WHAT YOU SHOULD DO:
Write all of the lines below out again, exactly as they stand.

DATA FOR THIS TASK:

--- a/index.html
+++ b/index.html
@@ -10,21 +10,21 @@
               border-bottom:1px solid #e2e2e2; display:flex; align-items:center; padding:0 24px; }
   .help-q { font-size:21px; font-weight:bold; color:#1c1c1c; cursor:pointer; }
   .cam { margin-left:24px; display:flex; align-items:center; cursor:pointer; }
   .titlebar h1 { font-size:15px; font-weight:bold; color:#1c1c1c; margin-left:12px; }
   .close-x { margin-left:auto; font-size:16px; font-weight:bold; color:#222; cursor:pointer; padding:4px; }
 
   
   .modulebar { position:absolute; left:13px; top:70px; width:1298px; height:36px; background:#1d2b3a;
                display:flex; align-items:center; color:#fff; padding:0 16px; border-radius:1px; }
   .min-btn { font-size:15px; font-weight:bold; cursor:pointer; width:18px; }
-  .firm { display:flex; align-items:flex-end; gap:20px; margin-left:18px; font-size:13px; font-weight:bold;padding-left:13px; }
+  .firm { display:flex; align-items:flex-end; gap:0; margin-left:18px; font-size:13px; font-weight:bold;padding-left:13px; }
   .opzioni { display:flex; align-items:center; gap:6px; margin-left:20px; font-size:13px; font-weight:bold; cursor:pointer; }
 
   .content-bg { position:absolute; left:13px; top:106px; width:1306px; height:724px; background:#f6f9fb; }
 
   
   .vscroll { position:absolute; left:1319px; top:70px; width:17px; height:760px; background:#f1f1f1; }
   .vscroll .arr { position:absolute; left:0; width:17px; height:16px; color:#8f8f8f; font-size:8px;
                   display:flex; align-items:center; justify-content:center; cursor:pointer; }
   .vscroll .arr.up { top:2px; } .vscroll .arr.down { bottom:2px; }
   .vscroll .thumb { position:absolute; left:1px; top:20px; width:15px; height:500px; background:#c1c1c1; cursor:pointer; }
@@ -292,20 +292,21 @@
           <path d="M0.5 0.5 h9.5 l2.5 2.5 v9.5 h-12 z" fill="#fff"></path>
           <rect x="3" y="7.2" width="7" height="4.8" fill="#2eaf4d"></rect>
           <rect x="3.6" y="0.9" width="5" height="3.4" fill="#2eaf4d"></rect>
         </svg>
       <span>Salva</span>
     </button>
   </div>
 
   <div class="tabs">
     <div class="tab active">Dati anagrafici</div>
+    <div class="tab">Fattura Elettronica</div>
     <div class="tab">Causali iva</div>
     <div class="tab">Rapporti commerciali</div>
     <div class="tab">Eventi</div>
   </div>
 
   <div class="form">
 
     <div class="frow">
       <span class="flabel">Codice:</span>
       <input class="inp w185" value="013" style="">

EXERCISE RESULT:
--- a/index.html
+++ b/index.html
@@ -10,21 +10,21 @@
               border-bottom:1px solid #e2e2e2; display:flex; align-items:center; padding:0 24px; }
   .help-q { font-size:21px; font-weight:bold; color:#1c1c1c; cursor:pointer; }
   .cam { margin-left:24px; display:flex; align-items:center; cursor:pointer; }
   .titlebar h1 { font-size:15px; font-weight:bold; color:#1c1c1c; margin-left:12px; }
   .close-x { margin-left:auto; font-size:16px; font-weight:bold; color:#222; cursor:pointer; padding:4px; }
 
   
   .modulebar { position:absolute; left:13px; top:70px; width:1298px; height:36px; background:#1d2b3a;
                display:flex; align-items:center; color:#fff; padding:0 16px; border-radius:1px; }
   .min-btn { font-size:15px; font-weight:bold; cursor:pointer; width:18px; }
-  .firm { display:flex; align-items:flex-end; gap:20px; margin-left:18px; font-size:13px; font-weight:bold;padding-left:13px; }
+  .firm { display:flex; align-items:flex-end; gap:0; margin-left:18px; font-size:13px; font-weight:bold;padding-left:13px; }
   .opzioni { display:flex; align-items:center; gap:6px; margin-left:20px; font-size:13px; font-weight:bold; cursor:pointer; }
 
   .content-bg { position:absolute; left:13px; top:106px; width:1306px; height:724px; background:#f6f9fb; }
 
   
   .vscroll { position:absolute; left:1319px; top:70px; width:17px; height:760px; background:#f1f1f1; }
   .vscroll .arr { position:absolute; left:0; width:17px; height:16px; color:#8f8f8f; font-size:8px;
                   display:flex; align-items:center; justify-content:center; cursor:pointer; }
   .vscroll .arr.up { top:2px; } .vscroll .arr.down { bottom:2px; }
   .vscroll .thumb { position:absolute; left:1px; top:20px; width:15px; height:500px; background:#c1c1c1; cursor:pointer; }
@@ -292,20 +292,21 @@
           <path d="M0.5 0.5 h9.5 l2.5 2.5 v9.5 h-12 z" fill="#fff"></path>
           <rect x="3" y="7.2" width="7" height="4.8" fill="#2eaf4d"></rect>
           <rect x="3.6" y="0.9" width="5" height="3.4" fill="#2eaf4d"></rect>
         </svg>
       <span>Salva</span>
     </button>
   </div>
 
   <div class="tabs">
     <div class="tab active">Dati anagrafici</div>
+    <div class="tab">Fattura Elettronica</div>
     <div class="tab">Causali iva</div>
     <div class="tab">Rapporti commerciali</div>
     <div class="tab">Eventi</div>
   </div>
 
   <div class="form">
 
     <div class="frow">
       <span class="flabel">Codice:</span>
       <input class="inp w185" value="013" style="">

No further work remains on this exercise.